Who are some of your favorite drummers?
I really loved Neil Peart, the drummer from Rush. I’ve always been a big Art Blakey fan, Max Roach—these are jazz guys, but they played in this explosive way with these really interesting fills. Every drummer I like is a drummer that does things I could never imagine being able to do in a million years.
You also play music in a band called the US Open with a few other actors. Who else is in this band?
The band is comprised of Steve Boyer, Jeff Biehl, Diana Oh, Shawn Randall, Bobby Moreno, and myself. We all met doing theater, and Bobby got a guitar and started learning to play and then was like, “Hey, you know what? I think I want to start a band.” And we’re like, “Yeah, cool.” I happen to play the drums, Steve plays guitar, Jeff learned bass just to start playing with us, and Diana is this crazy multidisciplinary artist and a hell of a singer. Shawn is a great improvisational singer and keyboardist.
We all got together and started jamming, doing covers and playing the songs we like—usually rock, because that’s what we had the instrumentation for—and then we wrote our own songs. It’s meant to be fun; it’s this thing that’s not tied to my livelihood. I get a big kick out of it. It’s really cathartic for me.

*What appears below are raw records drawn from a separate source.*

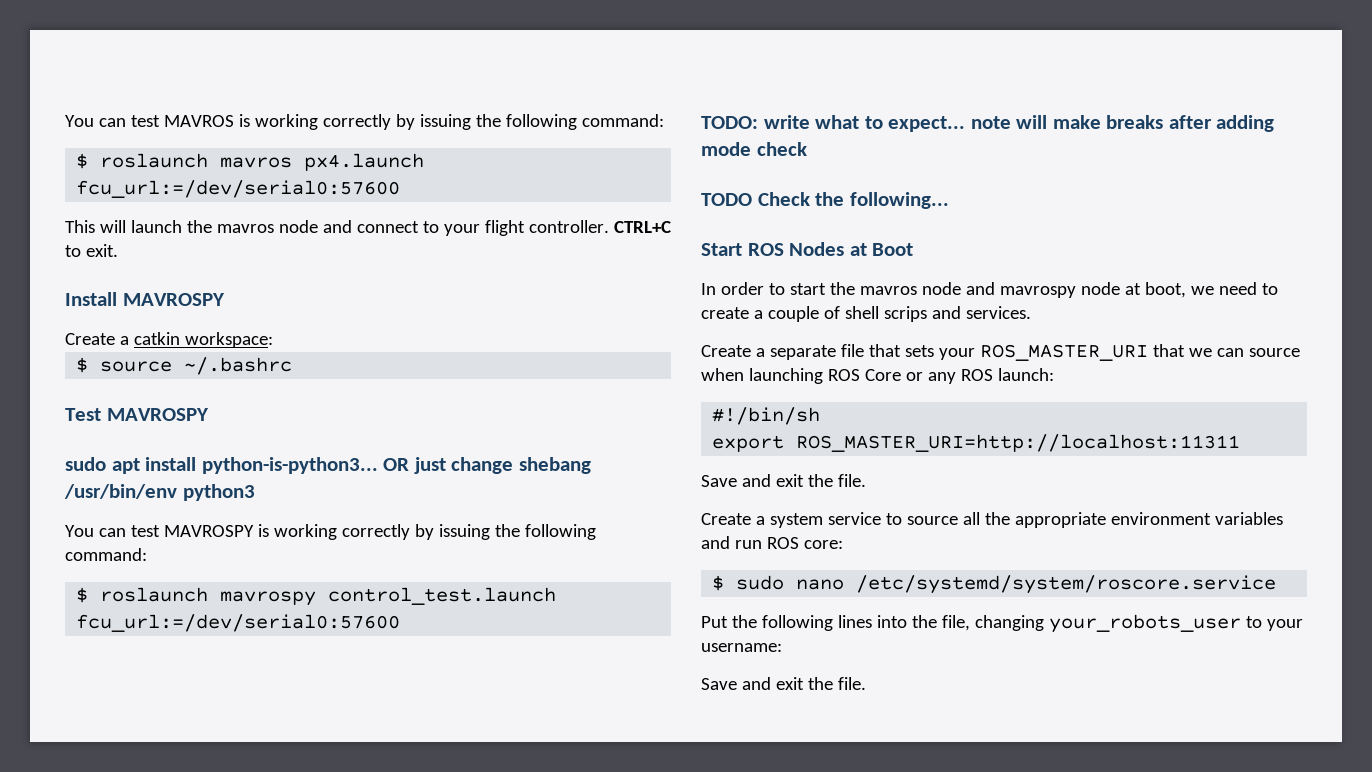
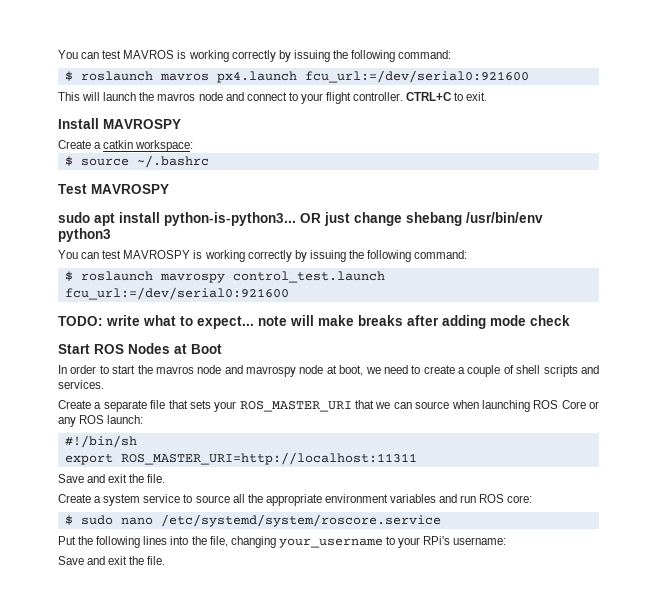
- $ roslaunch mavros px4.launch fcu_url:=/dev/serial0:57600
+ $ roslaunch mavros px4.launch fcu_url:=/dev/serial0:921600
- $ roslaunch mavrospy control_test.launch fcu_url:=/dev/serial0:57600
+ $ roslaunch mavrospy control_test.launch fcu_url:=/dev/serial0:921600
- TODO Check the following...
- In order to start the mavros node and mavrospy node at boot, we need to create a couple of shell scrips and services.
+ In order to start the mavros node and mavrospy node at boot, we need to create a couple of shell scripts and services.
- Put the following lines into the file, changing your_robots_user to your username:
+ Put the following lines into the file, changing your_username to your RPi's username:

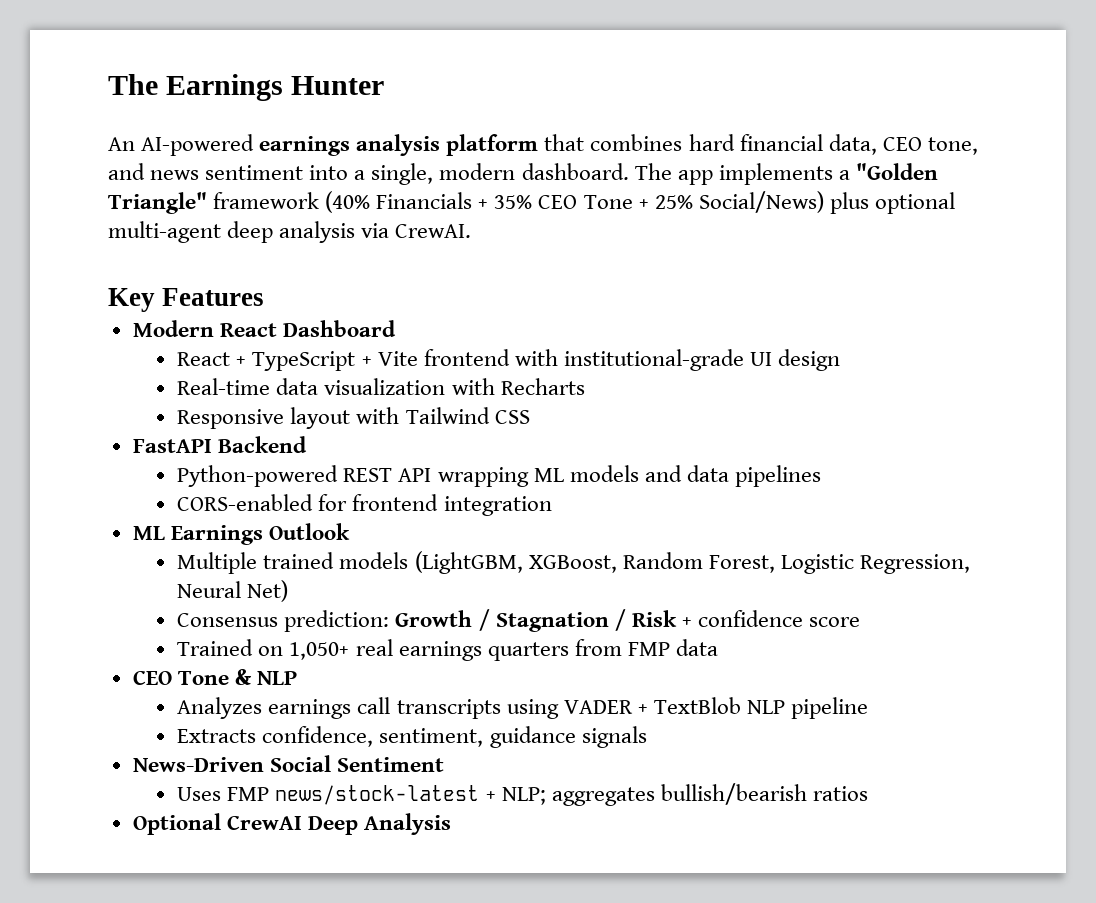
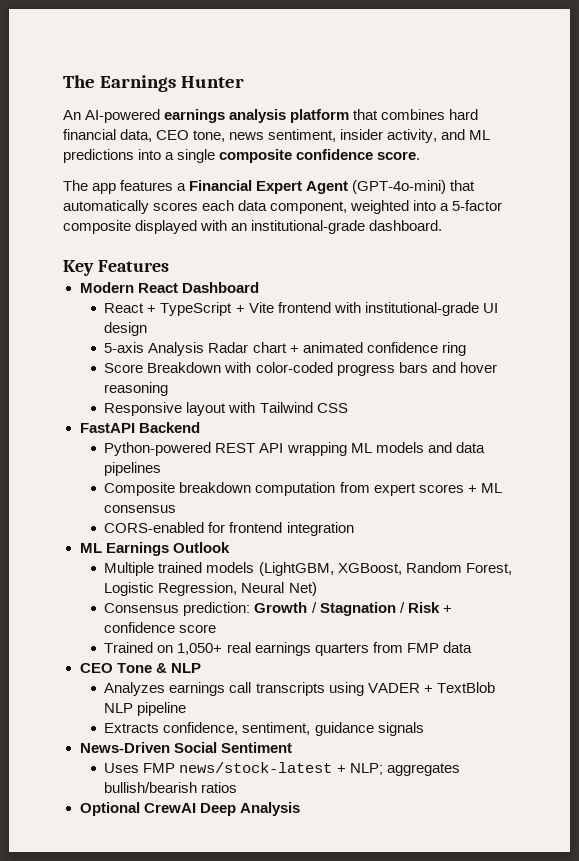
- An AI-powered earnings analysis platform that combines hard financial data, CEO tone, and news sentiment into a single, modern dashboard. The app implements a "Golden Triangle" framework (40% Financials + 35% CEO Tone + 25% Social/News) plus optional multi-agent deep analysis via CrewAI.
+ An AI-powered earnings analysis platform that combines hard financial data, CEO tone, news sentiment, insider activity, and ML predictions into a single composite confidence score.
+ The app features a Financial Expert Agent (GPT-4o-mini) that automatically scores each data component, weighted into a 5-factor composite displayed with an institutional-grade dashboard.
- Real-time data visualization with Recharts
+ 5-axis Analysis Radar chart + animated confidence ring
+ Score Breakdown with color-coded progress bars and hover reasoning
+ Composite breakdown computation from expert scores + ML consensus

I just love going into a room with my friends and whacking on drums and sweating and sometimes making a song and sometimes just making a whole bunch of noise.

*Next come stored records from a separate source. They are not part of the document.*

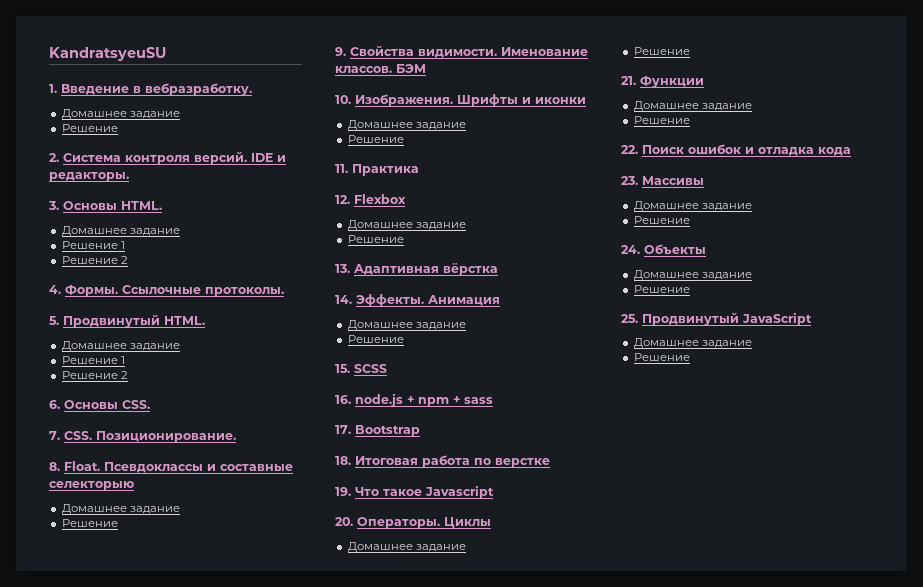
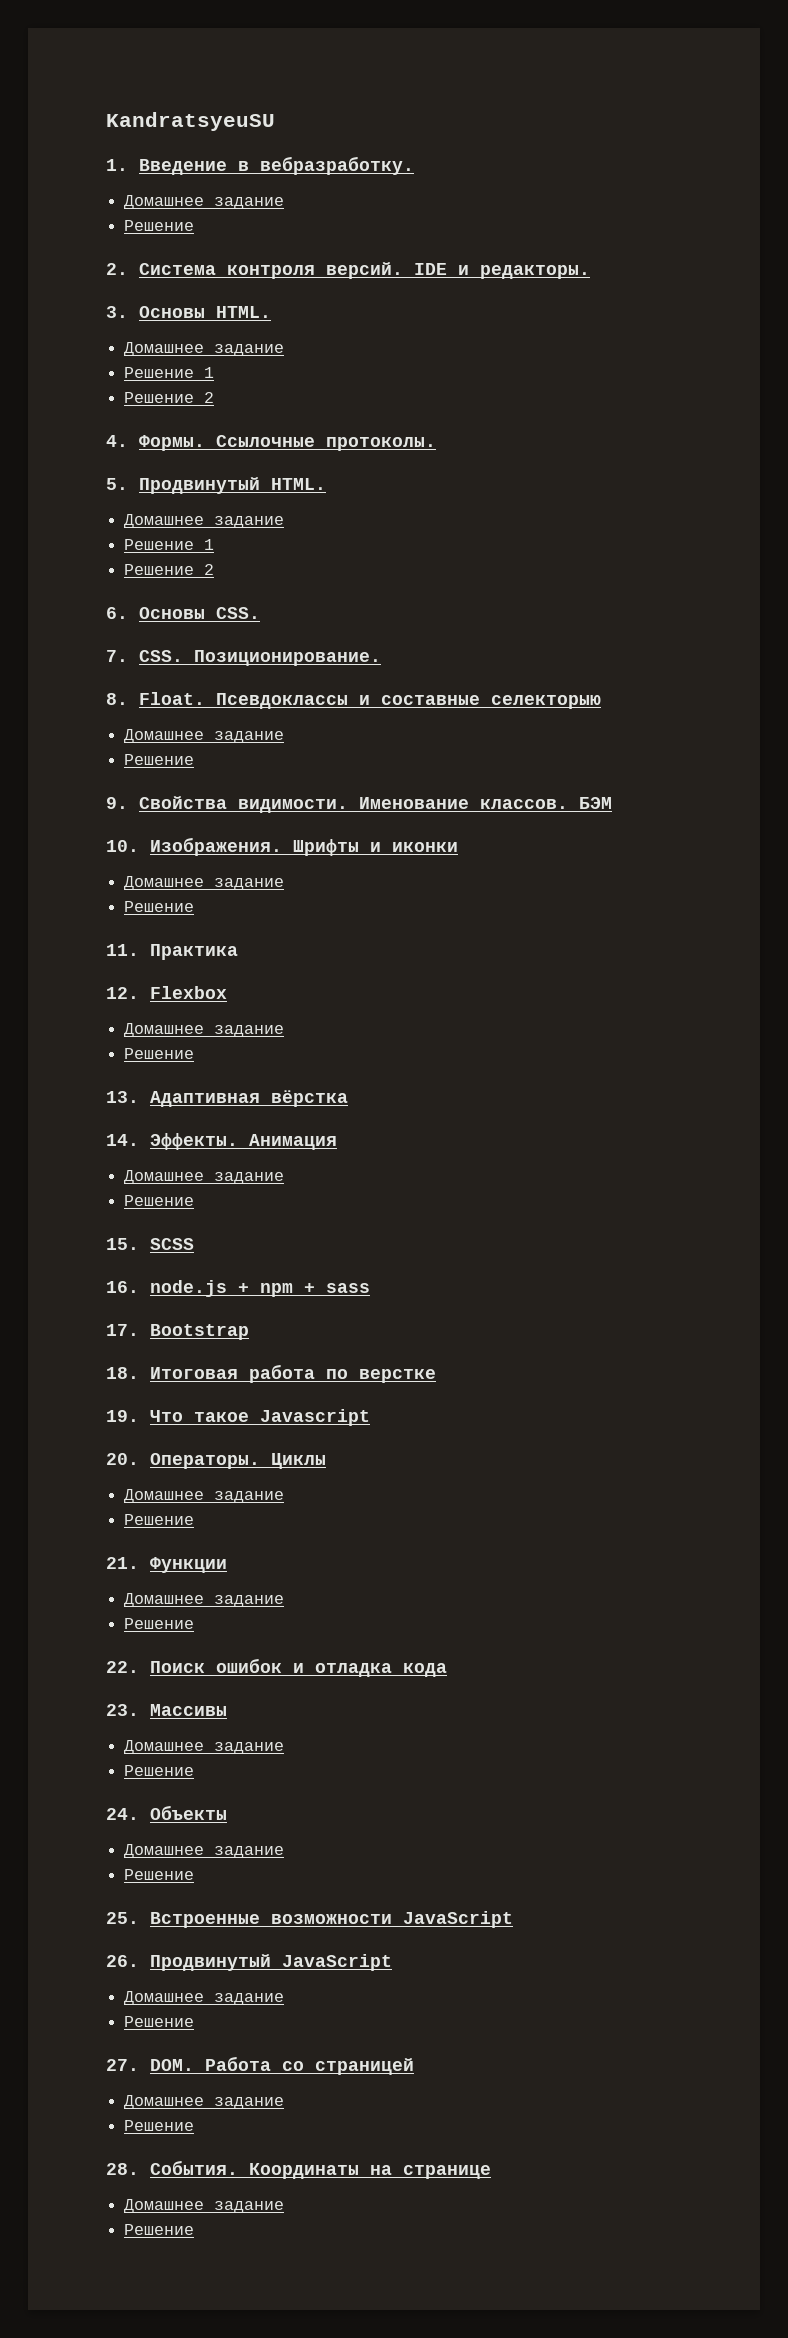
- 25. Продвинутый JavaScript
+ 25. Встроенные возможности JavaScript
+ 26. Продвинутый JavaScript
+ 27. DOM. Работа со страницей
+ Домашнее задание
+ Решение
+ 28. События. Координаты на странице
+ Домашнее задание
+ Решение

Where did the name come from?
There’s this [indie-pop] band I like called Tennis, and I thought the name was cool. We were joking around with names for the band, and I brought that up, and Steve was like, “So what? Should we be, like, the US Open?” And we’re like, “Oh no! Not that! But wait…” We’ve just been calling ourselves the US Open ever since.
How often do you meet in person to practice?
It’s [only] when we’re all free, because we’re all actors and we’re usually out of town or doing a play. So whenever we have down time together, we jam, and sometimes we write some songs and we play gigs. But it’s really just for us. And every now and again, we like to share it with our friends. Our schedules are so erratic and hectic, and two of the guys are parents now, so it gets harder and harder to get together [regularly].
You just released your first album. Do you have any plans to make more music or play some gigs in the future?
Yeah, we definitely plan to make more music, but we’ll see if those songs see the light of day! [Laughs.] Hopefully, our schedules will align and we’ll play some gigs and invite all our friends out, and hopefully we won’t trip all over ourselves in songs, and we’ll stay together as a band because we play so infrequently that we get jacked on adrenaline when we’re playing in front of people. I like to manage the expectations. We definitely are not pros; we just really like playing together.